» **WHAT TO PRODUCE**
Give back each line below verbatim.

Difference listings
• • • •

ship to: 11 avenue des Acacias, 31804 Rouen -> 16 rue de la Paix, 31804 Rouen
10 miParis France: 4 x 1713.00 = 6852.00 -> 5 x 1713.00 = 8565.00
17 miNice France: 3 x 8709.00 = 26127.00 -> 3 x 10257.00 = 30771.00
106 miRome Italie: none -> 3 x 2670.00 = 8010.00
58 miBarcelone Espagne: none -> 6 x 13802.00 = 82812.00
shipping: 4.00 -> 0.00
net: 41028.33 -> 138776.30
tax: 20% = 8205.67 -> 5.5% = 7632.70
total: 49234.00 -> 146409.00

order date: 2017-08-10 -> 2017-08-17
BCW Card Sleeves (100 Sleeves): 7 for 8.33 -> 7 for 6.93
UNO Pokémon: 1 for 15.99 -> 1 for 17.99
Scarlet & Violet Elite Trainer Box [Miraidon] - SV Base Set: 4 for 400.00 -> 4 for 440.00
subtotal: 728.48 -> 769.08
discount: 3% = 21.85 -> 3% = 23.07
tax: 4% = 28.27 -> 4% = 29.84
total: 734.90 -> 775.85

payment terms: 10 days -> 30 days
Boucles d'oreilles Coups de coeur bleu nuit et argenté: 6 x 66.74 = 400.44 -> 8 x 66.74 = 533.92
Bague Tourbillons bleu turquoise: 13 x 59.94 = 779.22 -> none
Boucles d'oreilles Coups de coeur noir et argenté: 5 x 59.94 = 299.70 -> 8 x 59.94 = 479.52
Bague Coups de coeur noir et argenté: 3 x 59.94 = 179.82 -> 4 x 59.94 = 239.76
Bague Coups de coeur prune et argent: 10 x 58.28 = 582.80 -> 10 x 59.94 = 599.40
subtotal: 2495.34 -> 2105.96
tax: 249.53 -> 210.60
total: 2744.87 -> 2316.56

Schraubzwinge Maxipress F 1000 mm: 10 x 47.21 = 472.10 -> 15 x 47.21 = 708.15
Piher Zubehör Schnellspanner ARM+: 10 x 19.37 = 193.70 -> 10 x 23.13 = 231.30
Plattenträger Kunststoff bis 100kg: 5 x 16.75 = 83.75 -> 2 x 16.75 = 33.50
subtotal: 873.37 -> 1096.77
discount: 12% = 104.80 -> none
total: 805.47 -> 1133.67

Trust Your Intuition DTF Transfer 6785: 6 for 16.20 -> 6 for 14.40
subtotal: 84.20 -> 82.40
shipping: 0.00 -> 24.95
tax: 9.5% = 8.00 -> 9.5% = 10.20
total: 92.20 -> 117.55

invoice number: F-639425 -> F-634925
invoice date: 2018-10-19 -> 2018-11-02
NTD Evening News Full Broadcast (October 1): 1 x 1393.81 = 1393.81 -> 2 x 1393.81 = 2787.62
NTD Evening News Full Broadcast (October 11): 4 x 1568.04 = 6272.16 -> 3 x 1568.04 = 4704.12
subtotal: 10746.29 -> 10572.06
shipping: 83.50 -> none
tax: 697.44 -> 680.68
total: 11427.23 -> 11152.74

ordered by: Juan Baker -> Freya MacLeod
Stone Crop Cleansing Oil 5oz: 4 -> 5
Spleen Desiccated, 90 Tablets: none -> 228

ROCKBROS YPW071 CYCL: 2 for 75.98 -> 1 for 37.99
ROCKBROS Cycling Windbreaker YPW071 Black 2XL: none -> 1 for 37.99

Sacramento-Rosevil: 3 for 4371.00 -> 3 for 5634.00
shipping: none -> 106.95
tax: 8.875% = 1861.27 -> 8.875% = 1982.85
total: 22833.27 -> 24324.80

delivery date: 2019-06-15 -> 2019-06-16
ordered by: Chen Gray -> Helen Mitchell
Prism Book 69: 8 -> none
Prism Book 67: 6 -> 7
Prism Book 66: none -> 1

• • • •

» **WRITTEN ANSWER**
ship to: 11 avenue des Acacias, 31804 Rouen -> 16 rue de la Paix, 31804 Rouen
10 miParis France: 4 x 1713.00 = 6852.00 -> 5 x 1713.00 = 8565.00
17 miNice France: 3 x 8709.00 = 26127.00 -> 3 x 10257.00 = 30771.00
106 miRome Italie: none -> 3 x 2670.00 = 8010.00
58 miBarcelone Espagne: none -> 6 x 13802.00 = 82812.00
shipping: 4.00 -> 0.00
net: 41028.33 -> 138776.30
tax: 20% = 8205.67 -> 5.5% = 7632.70
total: 49234.00 -> 146409.00

order date: 2017-08-10 -> 2017-08-17
BCW Card Sleeves (100 Sleeves): 7 for 8.33 -> 7 for 6.93
UNO Pokémon: 1 for 15.99 -> 1 for 17.99
Scarlet & Violet Elite Trainer Box [Miraidon] - SV Base Set: 4 for 400.00 -> 4 for 440.00
subtotal: 728.48 -> 769.08
discount: 3% = 21.85 -> 3% = 23.07
tax: 4% = 28.27 -> 4% = 29.84
total: 734.90 -> 775.85

payment terms: 10 days -> 30 days
Boucles d'oreilles Coups de coeur bleu nuit et argenté: 6 x 66.74 = 400.44 -> 8 x 66.74 = 533.92
Bague Tourbillons bleu turquoise: 13 x 59.94 = 779.22 -> none
Boucles d'oreilles Coups de coeur noir et argenté: 5 x 59.94 = 299.70 -> 8 x 59.94 = 479.52
Bague Coups de coeur noir et argenté: 3 x 59.94 = 179.82 -> 4 x 59.94 = 239.76
Bague Coups de coeur prune et argent: 10 x 58.28 = 582.80 -> 10 x 59.94 = 599.40
subtotal: 2495.34 -> 2105.96
tax: 249.53 -> 210.60
total: 2744.87 -> 2316.56

Schraubzwinge Maxipress F 1000 mm: 10 x 47.21 = 472.10 -> 15 x 47.21 = 708.15
Piher Zubehör Schnellspanner ARM+: 10 x 19.37 = 193.70 -> 10 x 23.13 = 231.30
Plattenträger Kunststoff bis 100kg: 5 x 16.75 = 83.75 -> 2 x 16.75 = 33.50
subtotal: 873.37 -> 1096.77
discount: 12% = 104.80 -> none
total: 805.47 -> 1133.67

Trust Your Intuition DTF Transfer 6785: 6 for 16.20 -> 6 for 14.40
subtotal: 84.20 -> 82.40
shipping: 0.00 -> 24.95
tax: 9.5% = 8.00 -> 9.5% = 10.20
total: 92.20 -> 117.55

invoice number: F-639425 -> F-634925
invoice date: 2018-10-19 -> 2018-11-02
NTD Evening News Full Broadcast (October 1): 1 x 1393.81 = 1393.81 -> 2 x 1393.81 = 2787.62
NTD Evening News Full Broadcast (October 11): 4 x 1568.04 = 6272.16 -> 3 x 1568.04 = 4704.12
subtotal: 10746.29 -> 10572.06
shipping: 83.50 -> none
tax: 697.44 -> 680.68
total: 11427.23 -> 11152.74

ordered by: Juan Baker -> Freya MacLeod
Stone Crop Cleansing Oil 5oz: 4 -> 5
Spleen Desiccated, 90 Tablets: none -> 228

ROCKBROS YPW071 CYCL: 2 for 75.98 -> 1 for 37.99
ROCKBROS Cycling Windbreaker YPW071 Black 2XL: none -> 1 for 37.99

Sacramento-Rosevil: 3 for 4371.00 -> 3 for 5634.00
shipping: none -> 106.95
tax: 8.875% = 1861.27 -> 8.875% = 1982.85
total: 22833.27 -> 24324.80

delivery date: 2019-06-15 -> 2019-06-16
ordered by: Chen Gray -> Helen Mitchell
Prism Book 69: 8 -> none
Prism Book 67: 6 -> 7
Prism Book 66: none -> 1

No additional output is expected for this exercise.